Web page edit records
# # # # # # #

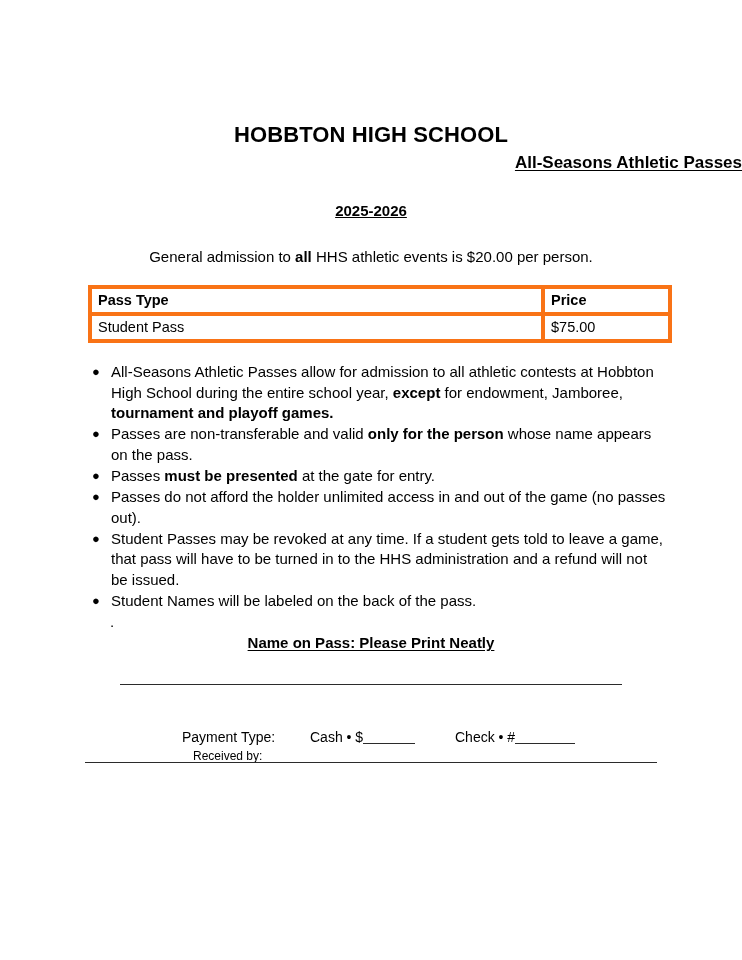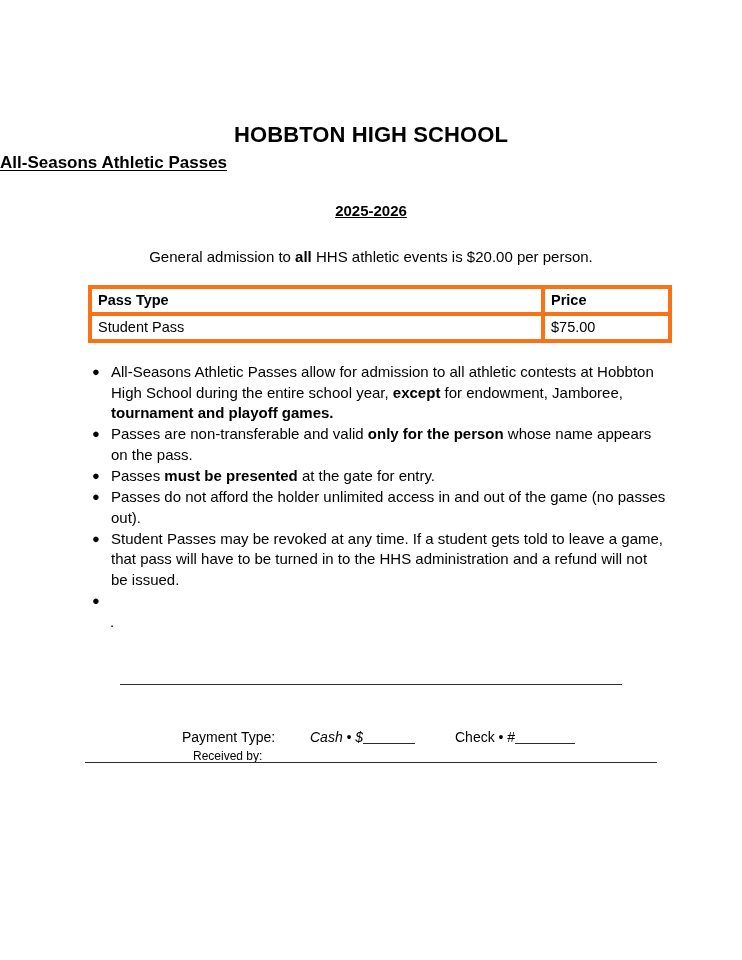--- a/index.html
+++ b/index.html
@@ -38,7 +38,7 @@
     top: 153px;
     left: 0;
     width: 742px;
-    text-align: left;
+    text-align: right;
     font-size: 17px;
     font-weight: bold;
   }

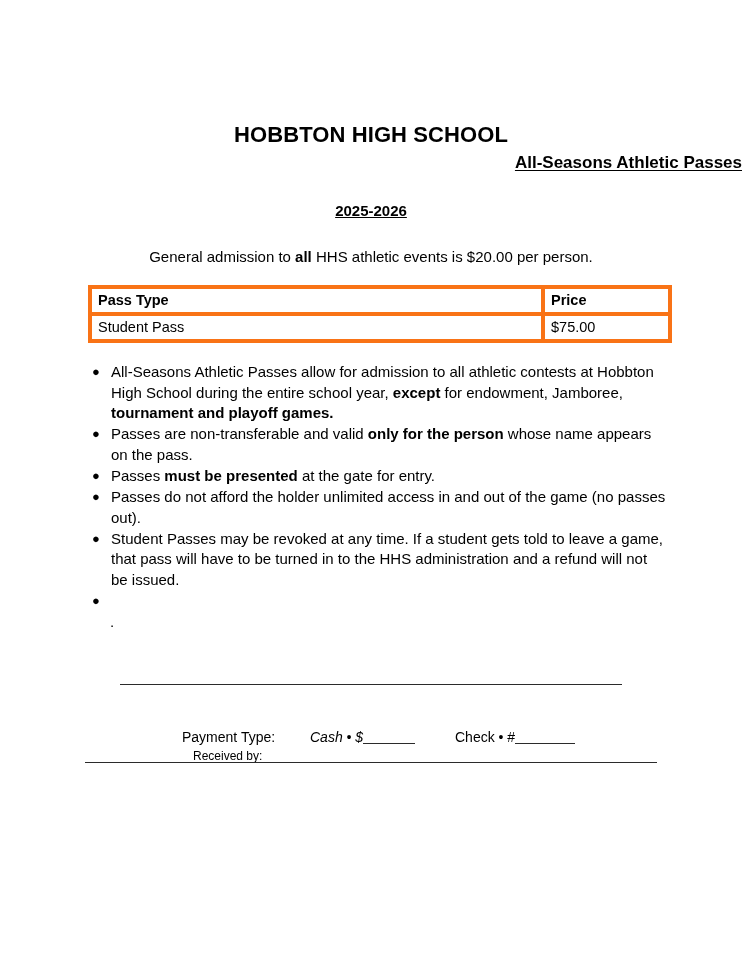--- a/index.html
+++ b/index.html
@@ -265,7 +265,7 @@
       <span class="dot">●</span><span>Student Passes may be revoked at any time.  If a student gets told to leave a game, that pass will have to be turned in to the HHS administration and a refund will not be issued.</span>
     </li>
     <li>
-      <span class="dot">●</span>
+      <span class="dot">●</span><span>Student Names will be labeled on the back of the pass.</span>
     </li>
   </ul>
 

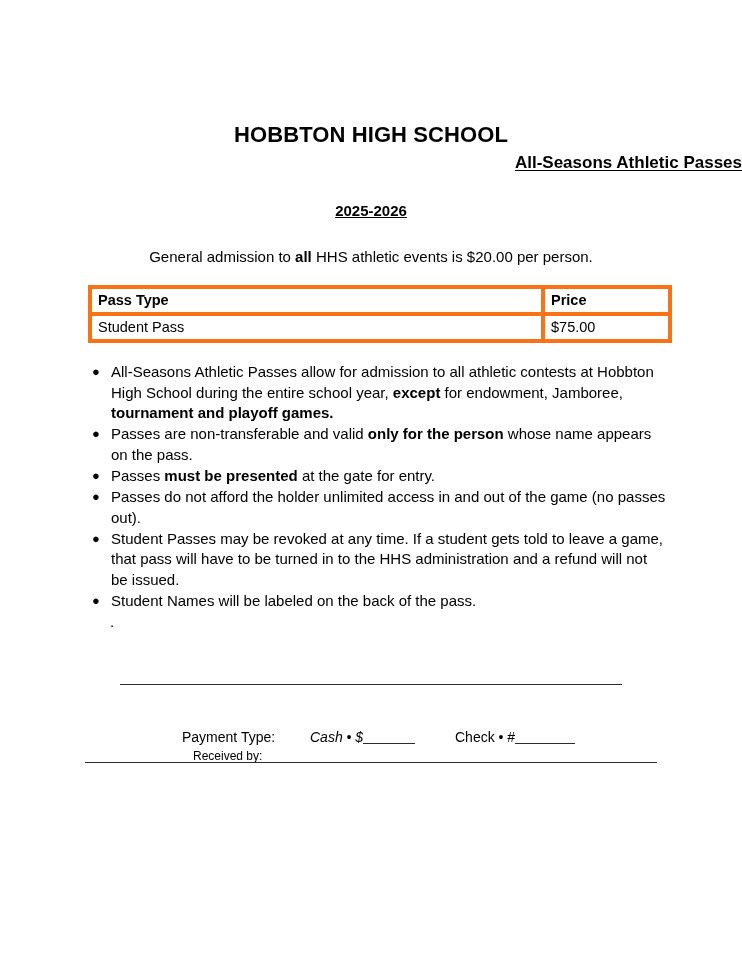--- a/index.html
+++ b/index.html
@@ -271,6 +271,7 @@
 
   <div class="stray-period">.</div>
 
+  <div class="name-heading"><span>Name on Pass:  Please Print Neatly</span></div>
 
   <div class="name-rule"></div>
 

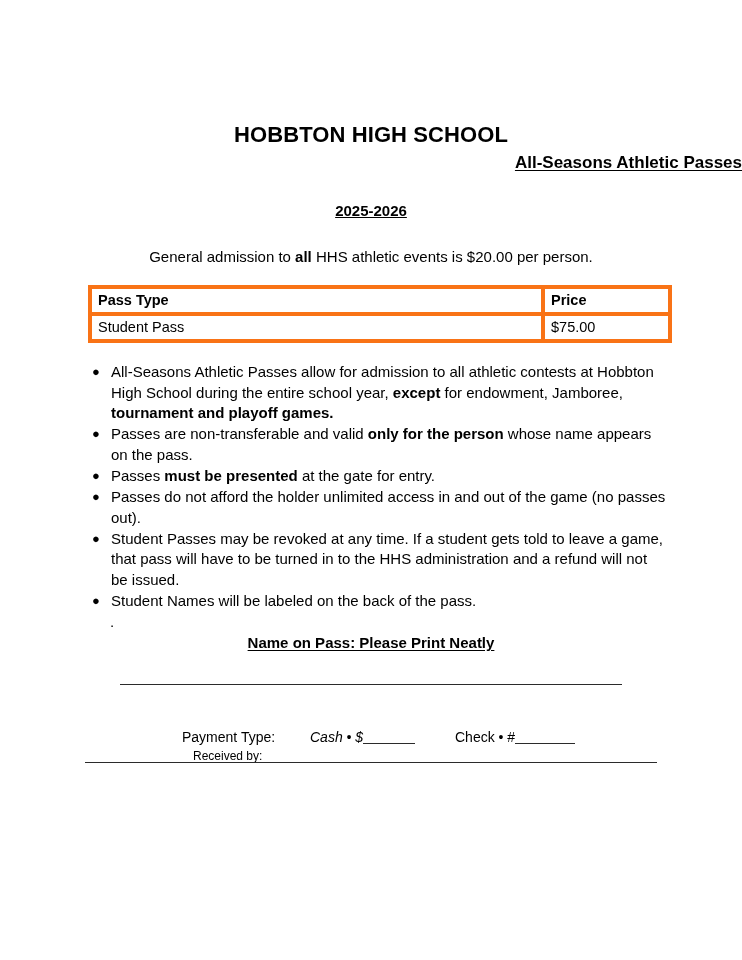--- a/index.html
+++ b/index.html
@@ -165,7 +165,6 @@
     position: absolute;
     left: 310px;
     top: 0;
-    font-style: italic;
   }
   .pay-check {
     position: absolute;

# # # # # # #

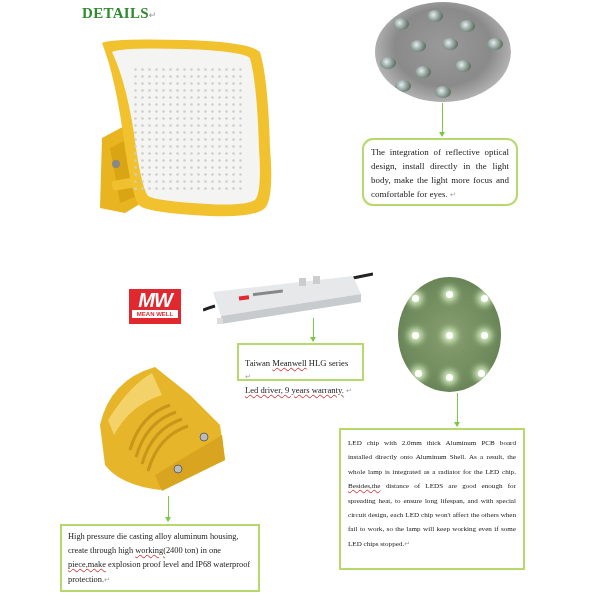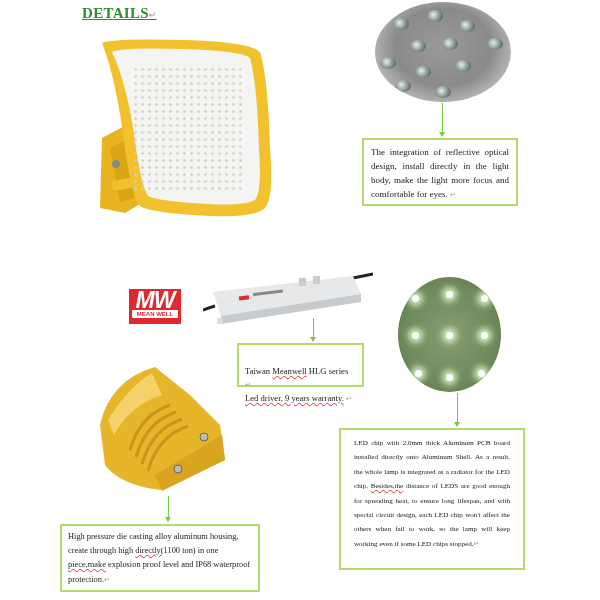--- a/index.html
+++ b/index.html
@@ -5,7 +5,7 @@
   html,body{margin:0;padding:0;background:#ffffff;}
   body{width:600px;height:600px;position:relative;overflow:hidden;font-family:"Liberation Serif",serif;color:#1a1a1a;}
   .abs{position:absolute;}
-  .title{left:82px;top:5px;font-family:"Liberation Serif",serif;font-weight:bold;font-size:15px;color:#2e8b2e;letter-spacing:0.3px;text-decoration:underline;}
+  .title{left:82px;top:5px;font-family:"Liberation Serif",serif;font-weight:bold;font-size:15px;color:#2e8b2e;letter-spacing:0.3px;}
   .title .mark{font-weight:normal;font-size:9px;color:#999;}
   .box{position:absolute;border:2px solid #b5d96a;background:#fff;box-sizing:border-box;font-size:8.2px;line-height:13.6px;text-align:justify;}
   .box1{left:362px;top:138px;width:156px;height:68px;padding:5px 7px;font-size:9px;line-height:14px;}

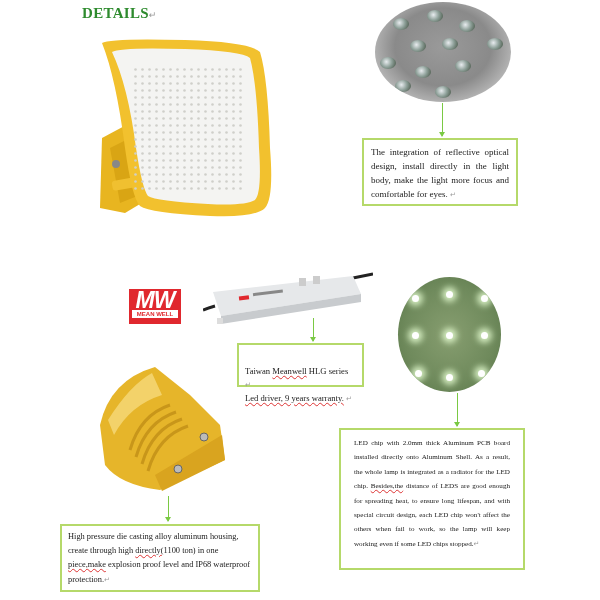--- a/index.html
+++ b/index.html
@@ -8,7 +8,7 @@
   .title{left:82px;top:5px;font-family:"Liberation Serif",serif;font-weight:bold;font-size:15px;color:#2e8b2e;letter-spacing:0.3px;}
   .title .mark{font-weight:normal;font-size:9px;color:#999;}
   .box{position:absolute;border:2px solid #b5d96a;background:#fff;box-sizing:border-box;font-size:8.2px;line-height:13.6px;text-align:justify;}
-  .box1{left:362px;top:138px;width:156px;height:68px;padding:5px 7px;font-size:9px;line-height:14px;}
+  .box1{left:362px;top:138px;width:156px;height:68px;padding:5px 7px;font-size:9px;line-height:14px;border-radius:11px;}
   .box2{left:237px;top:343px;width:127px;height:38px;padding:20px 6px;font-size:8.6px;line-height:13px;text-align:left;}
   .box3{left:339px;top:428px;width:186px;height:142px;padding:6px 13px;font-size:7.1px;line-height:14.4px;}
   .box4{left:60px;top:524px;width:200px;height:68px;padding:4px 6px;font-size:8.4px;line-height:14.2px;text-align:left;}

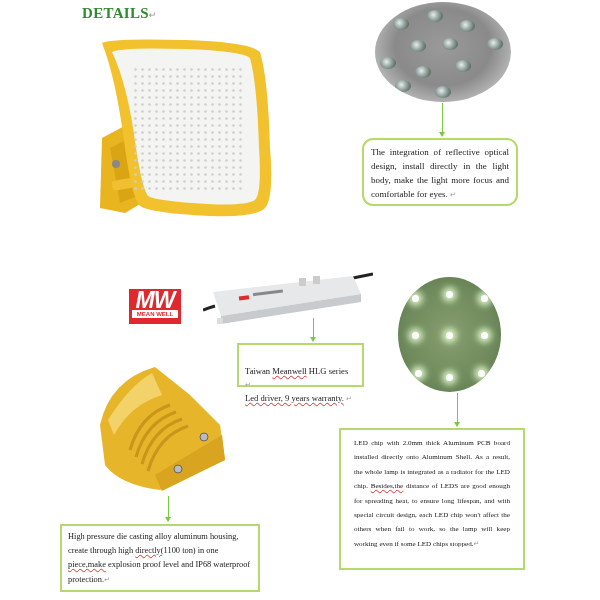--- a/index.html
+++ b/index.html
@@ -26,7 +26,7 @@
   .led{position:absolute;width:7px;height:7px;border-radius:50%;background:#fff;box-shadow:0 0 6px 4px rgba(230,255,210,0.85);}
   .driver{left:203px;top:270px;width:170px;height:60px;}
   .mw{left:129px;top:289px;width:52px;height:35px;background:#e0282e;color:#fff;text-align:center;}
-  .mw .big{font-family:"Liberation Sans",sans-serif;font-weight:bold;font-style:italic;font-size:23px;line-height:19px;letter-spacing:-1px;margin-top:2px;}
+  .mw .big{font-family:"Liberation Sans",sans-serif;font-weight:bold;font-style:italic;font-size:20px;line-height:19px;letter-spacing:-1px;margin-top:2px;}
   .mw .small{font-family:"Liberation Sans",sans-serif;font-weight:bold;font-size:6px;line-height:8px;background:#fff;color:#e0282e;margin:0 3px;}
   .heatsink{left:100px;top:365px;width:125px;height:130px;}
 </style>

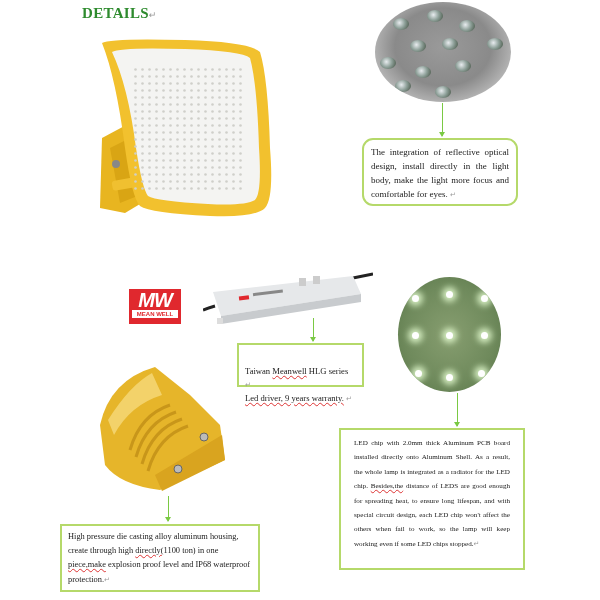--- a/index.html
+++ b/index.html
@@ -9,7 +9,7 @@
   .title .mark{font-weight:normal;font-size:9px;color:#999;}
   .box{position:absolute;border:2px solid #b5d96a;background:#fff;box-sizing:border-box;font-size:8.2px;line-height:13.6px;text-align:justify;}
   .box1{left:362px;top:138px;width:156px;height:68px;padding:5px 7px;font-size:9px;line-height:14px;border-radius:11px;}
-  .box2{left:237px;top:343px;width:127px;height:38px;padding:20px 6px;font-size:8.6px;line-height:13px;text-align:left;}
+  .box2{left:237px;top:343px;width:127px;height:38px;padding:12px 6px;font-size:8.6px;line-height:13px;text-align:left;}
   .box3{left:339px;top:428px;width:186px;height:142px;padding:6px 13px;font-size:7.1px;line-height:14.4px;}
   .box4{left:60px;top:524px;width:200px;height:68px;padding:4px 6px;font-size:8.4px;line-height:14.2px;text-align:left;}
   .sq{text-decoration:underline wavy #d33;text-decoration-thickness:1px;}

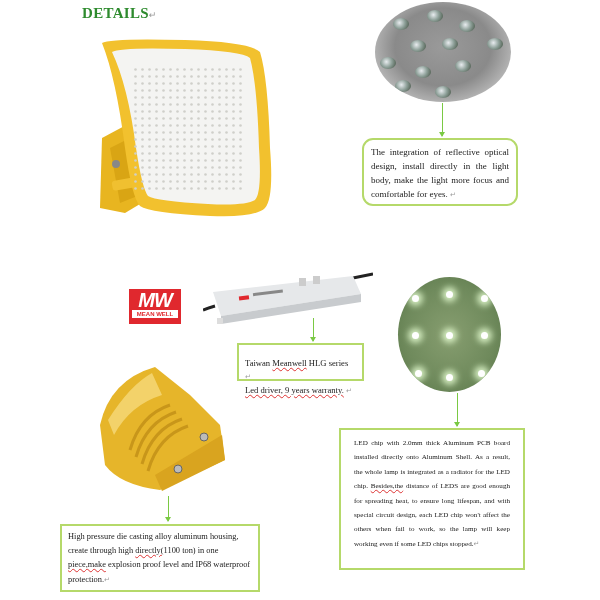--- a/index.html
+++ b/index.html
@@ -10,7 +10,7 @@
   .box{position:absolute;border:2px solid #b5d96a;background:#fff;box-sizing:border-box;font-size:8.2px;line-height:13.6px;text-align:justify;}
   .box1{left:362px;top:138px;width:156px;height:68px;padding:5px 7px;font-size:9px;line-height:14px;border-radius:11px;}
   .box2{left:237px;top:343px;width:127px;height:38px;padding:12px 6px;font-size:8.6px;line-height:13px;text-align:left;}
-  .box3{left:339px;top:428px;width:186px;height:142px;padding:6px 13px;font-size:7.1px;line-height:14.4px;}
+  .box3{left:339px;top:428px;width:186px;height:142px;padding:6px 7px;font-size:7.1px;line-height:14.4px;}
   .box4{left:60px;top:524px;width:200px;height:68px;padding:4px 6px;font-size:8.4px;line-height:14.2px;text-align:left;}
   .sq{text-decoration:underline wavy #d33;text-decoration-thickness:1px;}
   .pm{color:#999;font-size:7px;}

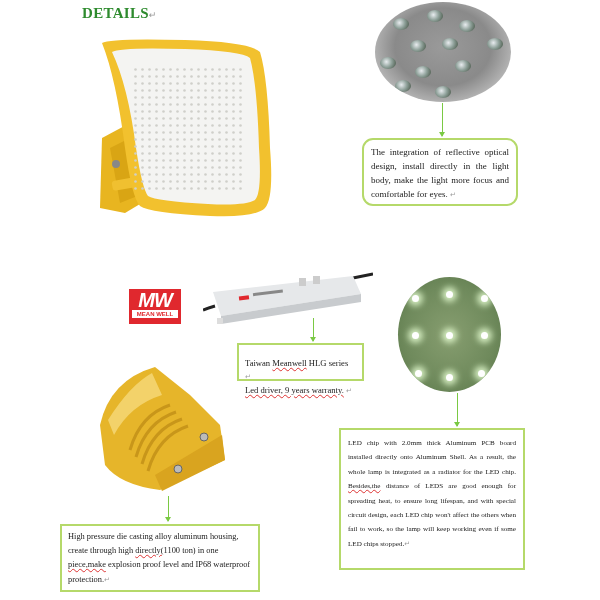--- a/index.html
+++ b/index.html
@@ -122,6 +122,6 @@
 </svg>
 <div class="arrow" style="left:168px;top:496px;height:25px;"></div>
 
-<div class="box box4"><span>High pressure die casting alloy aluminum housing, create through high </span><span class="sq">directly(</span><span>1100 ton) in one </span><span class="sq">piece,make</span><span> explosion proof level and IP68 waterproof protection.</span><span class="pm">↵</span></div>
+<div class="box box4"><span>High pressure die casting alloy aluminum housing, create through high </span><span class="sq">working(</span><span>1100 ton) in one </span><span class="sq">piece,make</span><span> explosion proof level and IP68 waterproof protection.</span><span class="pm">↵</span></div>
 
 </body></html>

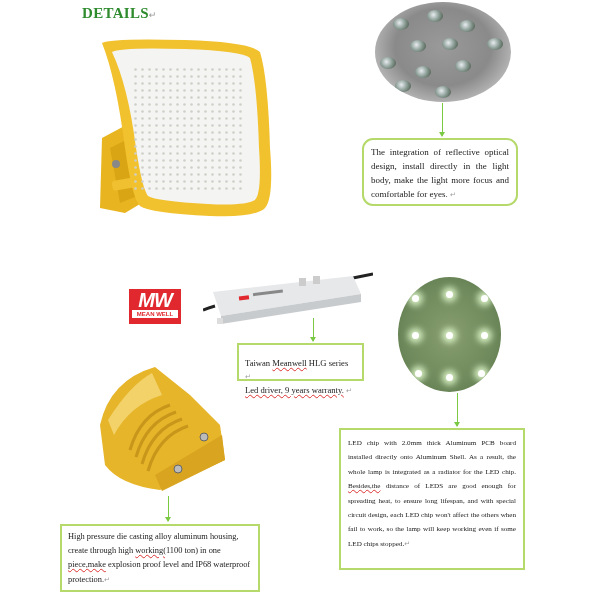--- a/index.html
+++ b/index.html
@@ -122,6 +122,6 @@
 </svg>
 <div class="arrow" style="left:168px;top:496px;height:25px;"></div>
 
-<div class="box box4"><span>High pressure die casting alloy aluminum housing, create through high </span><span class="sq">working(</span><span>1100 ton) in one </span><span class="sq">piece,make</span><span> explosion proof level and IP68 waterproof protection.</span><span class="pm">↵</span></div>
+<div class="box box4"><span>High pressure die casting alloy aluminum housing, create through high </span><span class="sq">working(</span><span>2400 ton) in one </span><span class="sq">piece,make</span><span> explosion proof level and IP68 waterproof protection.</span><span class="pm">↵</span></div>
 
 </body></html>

# # # # # # #

(WORK INSTRUCTION) Work through the entries above line by line, counting each one that includes the word "Student", and give the final number only.

(SOLUTION FOR THIS PROBLEM) 2